## [What this task involves]
From the entries below, return exactly the lines beginning at the one that contains "moved [50,232,391,284] ->" and ending at the one that contains "[50,297,392,546] How Investors", both of them included, and only those lines.

## [Records for the exercise]
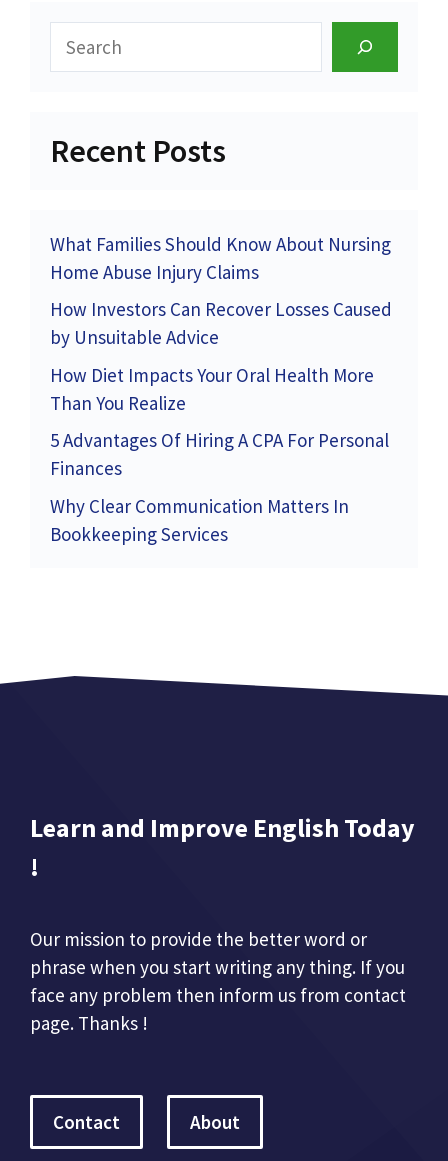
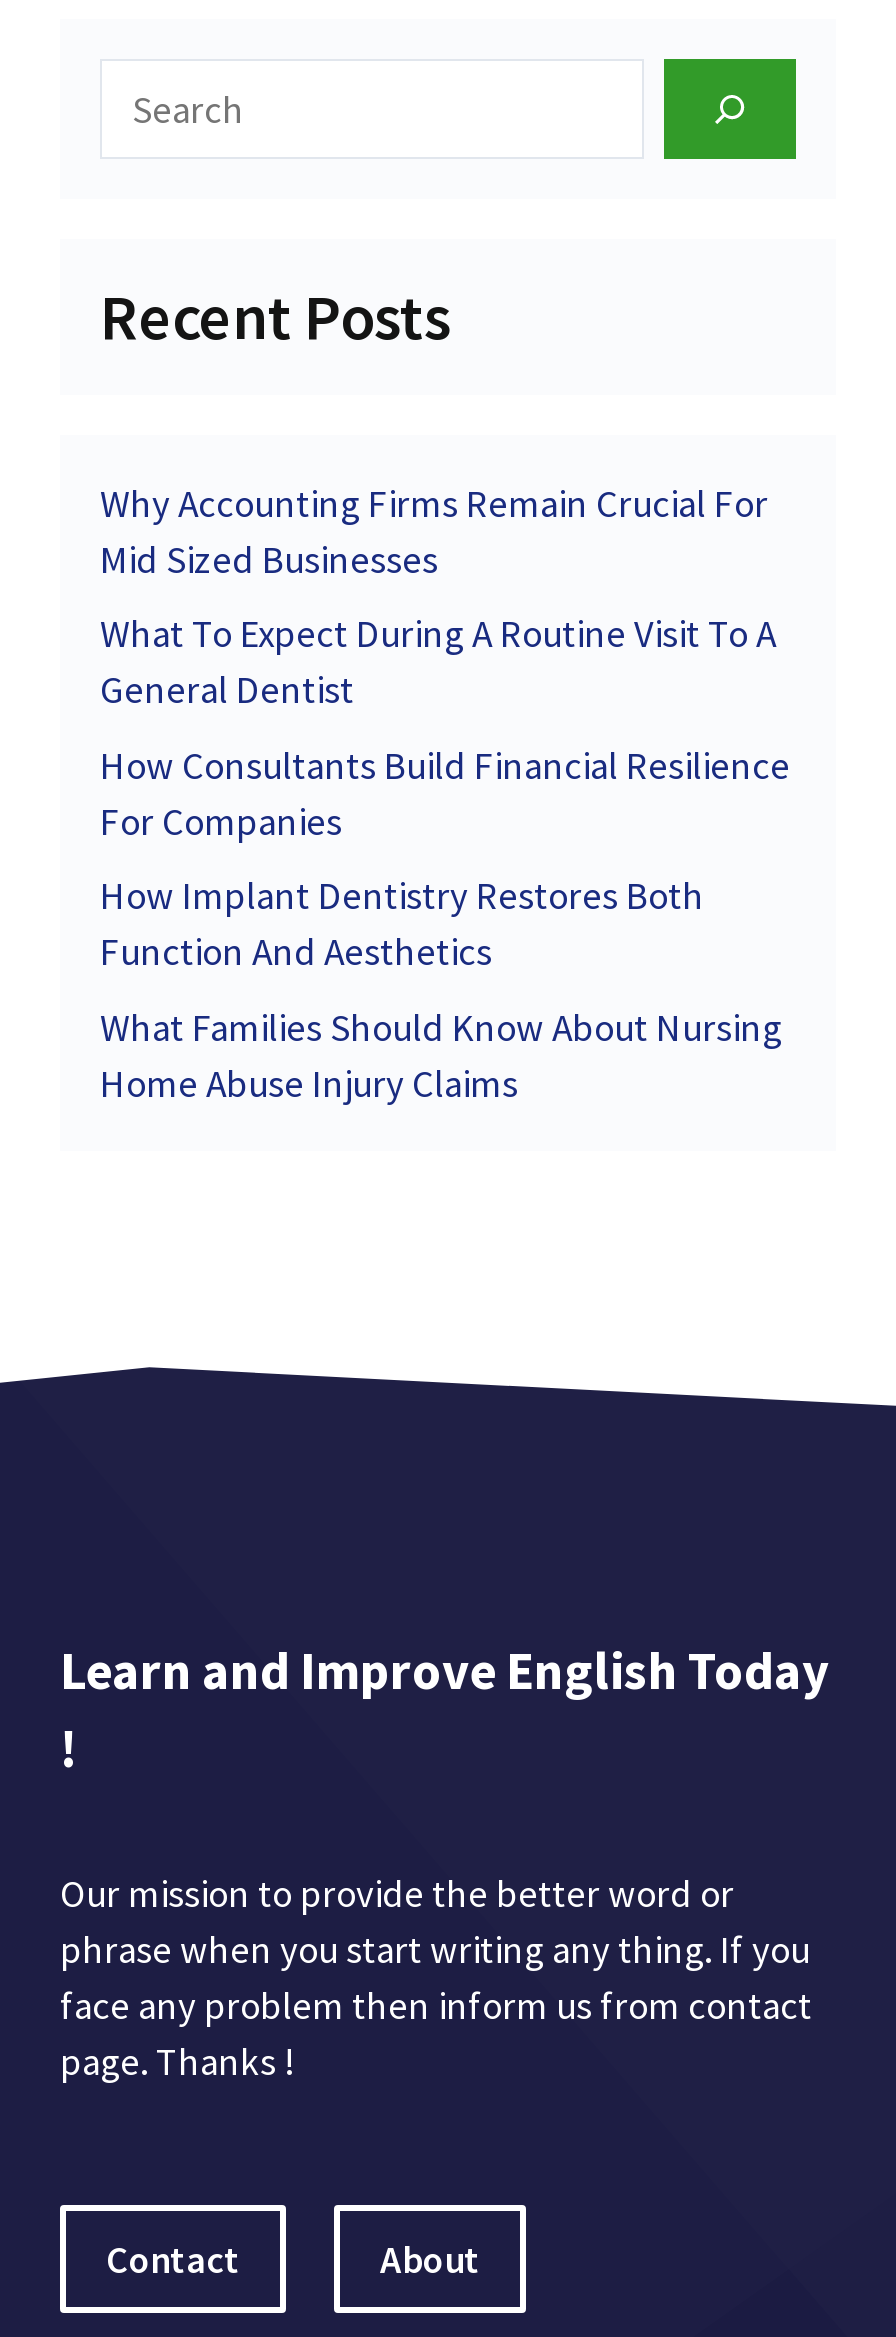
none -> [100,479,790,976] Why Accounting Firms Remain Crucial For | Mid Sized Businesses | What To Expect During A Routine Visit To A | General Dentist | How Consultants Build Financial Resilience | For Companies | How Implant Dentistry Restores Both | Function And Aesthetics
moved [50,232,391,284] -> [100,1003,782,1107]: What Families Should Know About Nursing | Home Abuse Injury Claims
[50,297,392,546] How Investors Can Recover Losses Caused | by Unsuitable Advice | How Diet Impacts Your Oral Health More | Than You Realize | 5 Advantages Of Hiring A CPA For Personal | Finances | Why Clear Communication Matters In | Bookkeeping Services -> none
--
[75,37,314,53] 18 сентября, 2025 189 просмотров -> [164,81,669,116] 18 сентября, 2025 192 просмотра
...
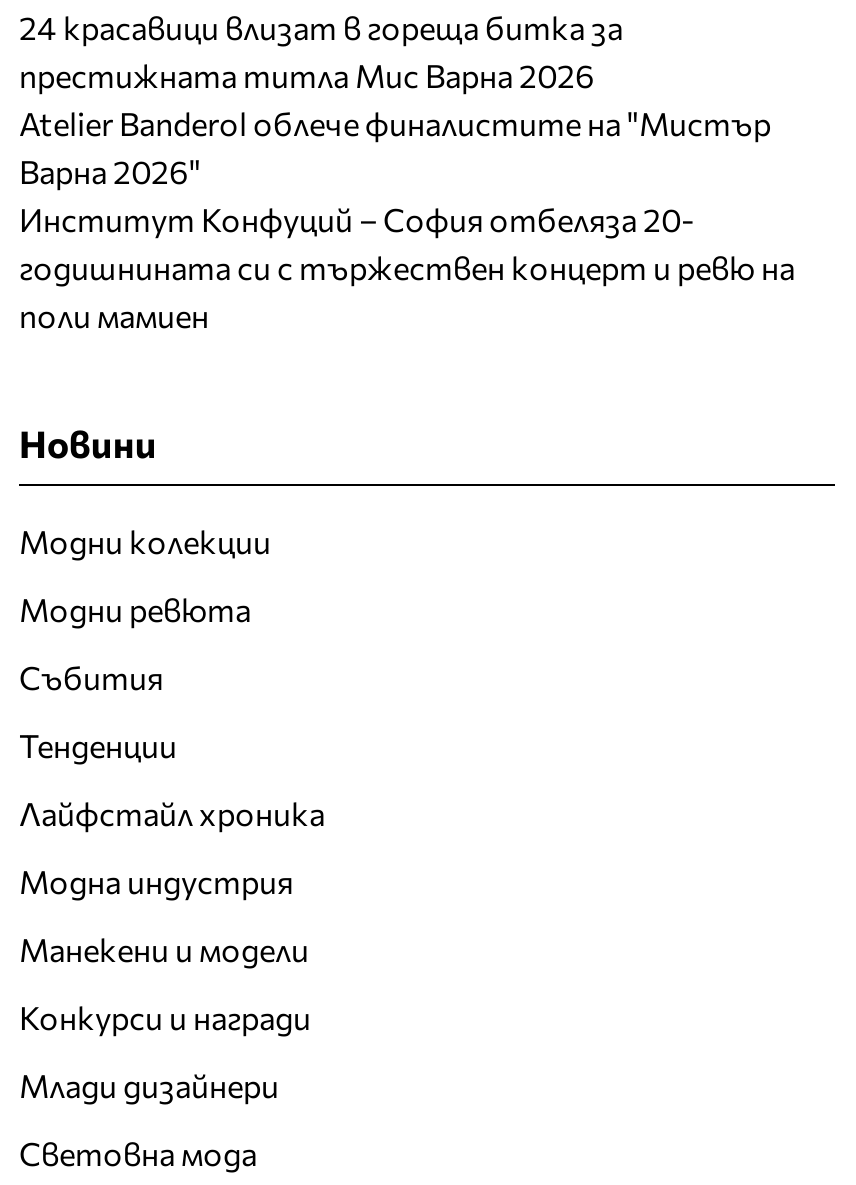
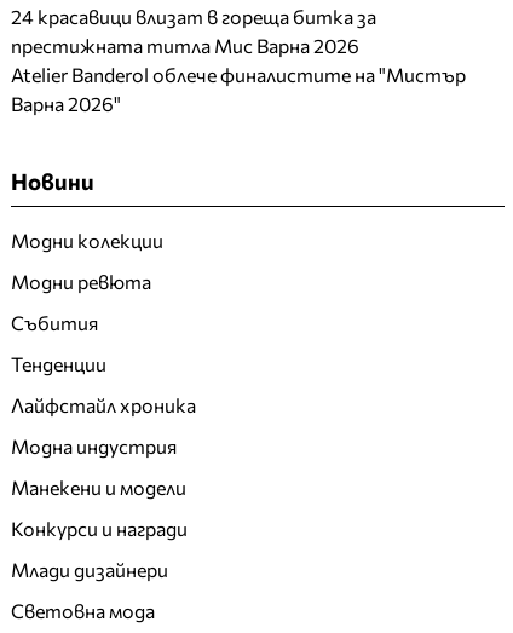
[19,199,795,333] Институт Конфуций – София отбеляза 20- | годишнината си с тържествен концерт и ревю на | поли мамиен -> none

## [Exercise solution]
moved [50,232,391,284] -> [100,1003,782,1107]: What Families Should Know About Nursing | Home Abuse Injury Claims
[50,297,392,546] How Investors Can Recover Losses Caused | by Unsuitable Advice | How Diet Impacts Your Oral Health More | Than You Realize | 5 Advantages Of Hiring A CPA For Personal | Finances | Why Clear Communication Matters In | Bookkeeping Services -> none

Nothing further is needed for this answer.